**Problem to solve:** Each line from the one containing "[136,524,155,539] ☐ -> [76,498,91,510] ☑" through the end of the data must be retyped exactly, and no other line.

Edit difference data:
-----

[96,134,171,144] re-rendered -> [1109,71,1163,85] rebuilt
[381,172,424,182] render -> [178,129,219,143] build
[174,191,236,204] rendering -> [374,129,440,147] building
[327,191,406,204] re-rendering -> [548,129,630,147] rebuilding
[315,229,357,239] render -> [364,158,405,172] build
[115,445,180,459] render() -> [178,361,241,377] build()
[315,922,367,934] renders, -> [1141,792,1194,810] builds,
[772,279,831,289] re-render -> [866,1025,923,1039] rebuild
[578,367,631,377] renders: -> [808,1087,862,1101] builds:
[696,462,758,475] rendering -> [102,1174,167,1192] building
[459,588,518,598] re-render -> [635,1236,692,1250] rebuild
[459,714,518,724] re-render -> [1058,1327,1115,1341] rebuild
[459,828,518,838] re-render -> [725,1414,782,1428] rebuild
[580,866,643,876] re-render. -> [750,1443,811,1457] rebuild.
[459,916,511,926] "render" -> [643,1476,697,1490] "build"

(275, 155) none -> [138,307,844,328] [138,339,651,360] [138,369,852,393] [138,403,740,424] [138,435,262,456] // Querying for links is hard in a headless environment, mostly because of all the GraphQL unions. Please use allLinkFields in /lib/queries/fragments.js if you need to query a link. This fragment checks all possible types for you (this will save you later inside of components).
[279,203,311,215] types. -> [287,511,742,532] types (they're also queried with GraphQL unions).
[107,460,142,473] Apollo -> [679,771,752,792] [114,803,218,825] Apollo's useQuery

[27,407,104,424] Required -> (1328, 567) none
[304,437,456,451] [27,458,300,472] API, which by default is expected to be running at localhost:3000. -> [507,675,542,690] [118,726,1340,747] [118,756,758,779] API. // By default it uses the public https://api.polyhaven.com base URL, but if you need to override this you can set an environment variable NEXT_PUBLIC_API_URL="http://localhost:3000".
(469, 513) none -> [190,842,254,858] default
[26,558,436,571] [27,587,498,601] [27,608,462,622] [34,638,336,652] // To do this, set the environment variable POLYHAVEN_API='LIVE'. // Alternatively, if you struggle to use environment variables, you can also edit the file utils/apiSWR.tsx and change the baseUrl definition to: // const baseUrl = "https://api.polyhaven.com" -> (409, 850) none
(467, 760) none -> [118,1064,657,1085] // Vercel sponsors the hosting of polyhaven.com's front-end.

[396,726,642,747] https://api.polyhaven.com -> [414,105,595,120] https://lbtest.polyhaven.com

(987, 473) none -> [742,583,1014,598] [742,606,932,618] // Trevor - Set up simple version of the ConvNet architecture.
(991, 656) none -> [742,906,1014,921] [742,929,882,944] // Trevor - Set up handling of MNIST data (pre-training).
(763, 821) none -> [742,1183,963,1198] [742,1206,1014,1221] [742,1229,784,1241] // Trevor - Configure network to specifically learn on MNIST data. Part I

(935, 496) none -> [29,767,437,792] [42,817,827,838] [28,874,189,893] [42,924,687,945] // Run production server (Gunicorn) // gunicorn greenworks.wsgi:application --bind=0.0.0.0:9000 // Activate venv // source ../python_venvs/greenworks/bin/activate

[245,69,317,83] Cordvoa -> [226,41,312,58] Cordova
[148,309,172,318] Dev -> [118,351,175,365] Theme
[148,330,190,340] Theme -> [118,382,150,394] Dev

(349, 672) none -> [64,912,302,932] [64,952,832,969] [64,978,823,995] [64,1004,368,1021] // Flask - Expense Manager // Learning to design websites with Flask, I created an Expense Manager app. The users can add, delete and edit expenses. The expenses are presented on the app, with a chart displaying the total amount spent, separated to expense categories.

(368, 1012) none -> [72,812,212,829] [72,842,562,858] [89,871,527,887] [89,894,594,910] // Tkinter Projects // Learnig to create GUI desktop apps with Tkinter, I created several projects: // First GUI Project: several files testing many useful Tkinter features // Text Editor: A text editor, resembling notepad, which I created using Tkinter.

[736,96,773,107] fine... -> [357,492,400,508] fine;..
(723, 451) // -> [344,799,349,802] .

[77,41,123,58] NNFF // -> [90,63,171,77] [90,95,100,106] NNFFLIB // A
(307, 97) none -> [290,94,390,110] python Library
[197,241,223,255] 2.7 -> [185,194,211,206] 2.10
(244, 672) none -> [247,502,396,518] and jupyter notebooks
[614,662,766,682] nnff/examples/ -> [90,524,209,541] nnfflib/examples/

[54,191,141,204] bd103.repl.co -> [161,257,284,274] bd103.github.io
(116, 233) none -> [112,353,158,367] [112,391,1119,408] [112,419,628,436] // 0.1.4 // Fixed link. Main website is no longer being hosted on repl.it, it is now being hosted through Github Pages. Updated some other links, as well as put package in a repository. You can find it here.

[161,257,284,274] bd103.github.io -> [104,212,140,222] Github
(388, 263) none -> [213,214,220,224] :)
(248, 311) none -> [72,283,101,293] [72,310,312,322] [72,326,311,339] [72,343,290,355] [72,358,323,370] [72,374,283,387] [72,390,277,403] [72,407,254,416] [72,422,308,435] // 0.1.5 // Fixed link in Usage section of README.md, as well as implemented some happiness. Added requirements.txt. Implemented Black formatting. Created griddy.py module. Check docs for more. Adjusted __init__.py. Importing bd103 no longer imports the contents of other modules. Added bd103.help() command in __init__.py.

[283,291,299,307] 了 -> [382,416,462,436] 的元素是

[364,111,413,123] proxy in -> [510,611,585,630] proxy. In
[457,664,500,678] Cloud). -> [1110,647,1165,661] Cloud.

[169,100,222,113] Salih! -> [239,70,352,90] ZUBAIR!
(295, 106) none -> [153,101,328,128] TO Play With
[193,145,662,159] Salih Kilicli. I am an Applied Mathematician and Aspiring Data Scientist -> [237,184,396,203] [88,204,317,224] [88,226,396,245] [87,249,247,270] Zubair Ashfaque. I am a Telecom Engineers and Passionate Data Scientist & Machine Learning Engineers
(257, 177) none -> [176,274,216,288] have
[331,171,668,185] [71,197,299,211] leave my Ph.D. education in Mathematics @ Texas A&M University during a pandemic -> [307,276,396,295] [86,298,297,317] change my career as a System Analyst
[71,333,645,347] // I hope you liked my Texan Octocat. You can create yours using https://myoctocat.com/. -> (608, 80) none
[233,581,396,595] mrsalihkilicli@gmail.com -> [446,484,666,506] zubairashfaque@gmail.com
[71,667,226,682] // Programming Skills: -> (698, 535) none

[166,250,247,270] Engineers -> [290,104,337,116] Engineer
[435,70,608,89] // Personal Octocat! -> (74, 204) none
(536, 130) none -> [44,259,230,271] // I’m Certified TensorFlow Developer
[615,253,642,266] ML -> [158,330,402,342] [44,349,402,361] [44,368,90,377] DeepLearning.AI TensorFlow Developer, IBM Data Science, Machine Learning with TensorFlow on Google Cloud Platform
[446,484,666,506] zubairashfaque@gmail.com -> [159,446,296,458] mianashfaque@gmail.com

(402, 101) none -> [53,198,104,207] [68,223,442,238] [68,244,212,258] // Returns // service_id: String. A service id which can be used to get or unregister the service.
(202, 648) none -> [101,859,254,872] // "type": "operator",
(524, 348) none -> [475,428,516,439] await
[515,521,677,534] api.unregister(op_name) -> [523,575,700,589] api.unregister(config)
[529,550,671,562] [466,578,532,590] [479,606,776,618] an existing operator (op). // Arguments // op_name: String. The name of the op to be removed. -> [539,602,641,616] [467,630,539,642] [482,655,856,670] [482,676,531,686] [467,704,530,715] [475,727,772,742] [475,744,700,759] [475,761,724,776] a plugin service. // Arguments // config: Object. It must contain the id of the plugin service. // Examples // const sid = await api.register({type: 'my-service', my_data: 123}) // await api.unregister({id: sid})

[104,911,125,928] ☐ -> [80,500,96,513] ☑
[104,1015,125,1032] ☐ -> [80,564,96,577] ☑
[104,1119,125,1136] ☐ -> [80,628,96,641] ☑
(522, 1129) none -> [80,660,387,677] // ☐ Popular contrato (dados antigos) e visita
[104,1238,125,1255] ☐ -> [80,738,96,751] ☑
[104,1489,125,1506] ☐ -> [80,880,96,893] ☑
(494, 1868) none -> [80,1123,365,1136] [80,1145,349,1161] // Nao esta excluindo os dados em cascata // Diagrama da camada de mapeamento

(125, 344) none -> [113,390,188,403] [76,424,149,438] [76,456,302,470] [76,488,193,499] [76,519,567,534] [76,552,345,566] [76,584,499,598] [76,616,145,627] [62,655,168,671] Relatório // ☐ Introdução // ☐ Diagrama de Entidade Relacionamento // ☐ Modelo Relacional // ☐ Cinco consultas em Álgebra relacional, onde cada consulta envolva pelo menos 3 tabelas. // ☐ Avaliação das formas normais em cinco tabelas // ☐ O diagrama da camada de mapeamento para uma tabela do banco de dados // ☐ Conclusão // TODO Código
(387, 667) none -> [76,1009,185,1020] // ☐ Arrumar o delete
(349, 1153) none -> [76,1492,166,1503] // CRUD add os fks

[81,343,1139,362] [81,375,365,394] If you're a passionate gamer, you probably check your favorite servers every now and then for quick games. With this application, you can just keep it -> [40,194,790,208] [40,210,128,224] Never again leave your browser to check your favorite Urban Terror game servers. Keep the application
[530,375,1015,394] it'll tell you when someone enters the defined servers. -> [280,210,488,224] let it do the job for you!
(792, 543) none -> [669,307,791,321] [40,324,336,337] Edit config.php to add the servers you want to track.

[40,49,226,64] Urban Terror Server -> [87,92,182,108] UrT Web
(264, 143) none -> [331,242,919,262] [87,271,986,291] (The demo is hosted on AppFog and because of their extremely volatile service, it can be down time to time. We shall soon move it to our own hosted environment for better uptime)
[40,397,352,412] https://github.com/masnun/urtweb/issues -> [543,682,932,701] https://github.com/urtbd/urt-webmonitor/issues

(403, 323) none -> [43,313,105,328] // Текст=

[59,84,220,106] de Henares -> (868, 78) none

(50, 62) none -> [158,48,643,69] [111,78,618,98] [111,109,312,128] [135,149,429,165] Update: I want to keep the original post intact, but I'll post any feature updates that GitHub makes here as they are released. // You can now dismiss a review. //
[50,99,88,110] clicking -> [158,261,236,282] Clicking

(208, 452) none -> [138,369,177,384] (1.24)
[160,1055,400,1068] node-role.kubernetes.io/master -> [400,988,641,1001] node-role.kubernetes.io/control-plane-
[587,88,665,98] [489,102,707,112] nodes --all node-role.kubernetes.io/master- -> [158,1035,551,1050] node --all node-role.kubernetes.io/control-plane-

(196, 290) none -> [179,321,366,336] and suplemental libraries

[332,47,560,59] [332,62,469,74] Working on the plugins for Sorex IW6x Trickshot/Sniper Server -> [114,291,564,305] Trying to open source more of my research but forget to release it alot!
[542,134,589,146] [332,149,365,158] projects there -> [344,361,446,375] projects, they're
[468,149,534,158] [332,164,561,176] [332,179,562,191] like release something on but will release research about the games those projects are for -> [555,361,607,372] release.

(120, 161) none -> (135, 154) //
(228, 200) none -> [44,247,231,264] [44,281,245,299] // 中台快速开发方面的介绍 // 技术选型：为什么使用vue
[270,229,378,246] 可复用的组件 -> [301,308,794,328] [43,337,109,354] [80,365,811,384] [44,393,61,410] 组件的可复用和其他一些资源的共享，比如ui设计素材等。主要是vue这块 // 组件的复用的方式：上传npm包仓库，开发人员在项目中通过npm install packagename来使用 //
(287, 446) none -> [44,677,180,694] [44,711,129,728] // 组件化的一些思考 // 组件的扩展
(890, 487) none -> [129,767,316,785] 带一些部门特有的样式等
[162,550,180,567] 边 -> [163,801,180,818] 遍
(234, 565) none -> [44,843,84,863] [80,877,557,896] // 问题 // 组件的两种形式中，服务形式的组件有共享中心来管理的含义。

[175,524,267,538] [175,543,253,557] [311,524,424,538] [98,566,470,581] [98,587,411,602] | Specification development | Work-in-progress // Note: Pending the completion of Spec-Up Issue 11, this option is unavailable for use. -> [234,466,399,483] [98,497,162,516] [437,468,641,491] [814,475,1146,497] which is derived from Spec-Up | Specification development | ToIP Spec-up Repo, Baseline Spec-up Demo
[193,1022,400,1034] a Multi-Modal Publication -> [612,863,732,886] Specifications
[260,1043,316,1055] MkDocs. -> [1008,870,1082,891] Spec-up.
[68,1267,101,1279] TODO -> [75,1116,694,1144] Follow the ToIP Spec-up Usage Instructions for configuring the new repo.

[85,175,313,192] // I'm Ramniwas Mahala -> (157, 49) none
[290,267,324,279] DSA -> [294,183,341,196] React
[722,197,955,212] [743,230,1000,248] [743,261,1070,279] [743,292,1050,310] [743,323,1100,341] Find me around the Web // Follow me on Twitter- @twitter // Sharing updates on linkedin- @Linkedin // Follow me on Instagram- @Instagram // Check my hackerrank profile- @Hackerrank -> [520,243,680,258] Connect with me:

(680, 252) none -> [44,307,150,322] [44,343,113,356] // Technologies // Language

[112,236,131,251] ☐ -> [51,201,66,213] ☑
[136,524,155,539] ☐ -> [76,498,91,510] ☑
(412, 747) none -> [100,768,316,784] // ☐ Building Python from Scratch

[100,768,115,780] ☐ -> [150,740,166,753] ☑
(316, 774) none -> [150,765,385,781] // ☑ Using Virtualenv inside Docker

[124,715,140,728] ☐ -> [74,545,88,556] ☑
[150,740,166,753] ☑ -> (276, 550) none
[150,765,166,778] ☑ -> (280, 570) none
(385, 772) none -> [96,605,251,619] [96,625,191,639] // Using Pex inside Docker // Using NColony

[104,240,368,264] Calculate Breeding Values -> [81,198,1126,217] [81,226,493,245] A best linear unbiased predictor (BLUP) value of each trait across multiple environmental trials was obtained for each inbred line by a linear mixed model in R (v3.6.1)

-----

**Task output:**
[136,524,155,539] ☐ -> [76,498,91,510] ☑
(412, 747) none -> [100,768,316,784] // ☐ Building Python from Scratch

[100,768,115,780] ☐ -> [150,740,166,753] ☑
(316, 774) none -> [150,765,385,781] // ☑ Using Virtualenv inside Docker

[124,715,140,728] ☐ -> [74,545,88,556] ☑
[150,740,166,753] ☑ -> (276, 550) none
[150,765,166,778] ☑ -> (280, 570) none
(385, 772) none -> [96,605,251,619] [96,625,191,639] // Using Pex inside Docker // Using NColony

[104,240,368,264] Calculate Breeding Values -> [81,198,1126,217] [81,226,493,245] A best linear unbiased predictor (BLUP) value of each trait across multiple environmental trials was obtained for each inbred line by a linear mixed model in R (v3.6.1)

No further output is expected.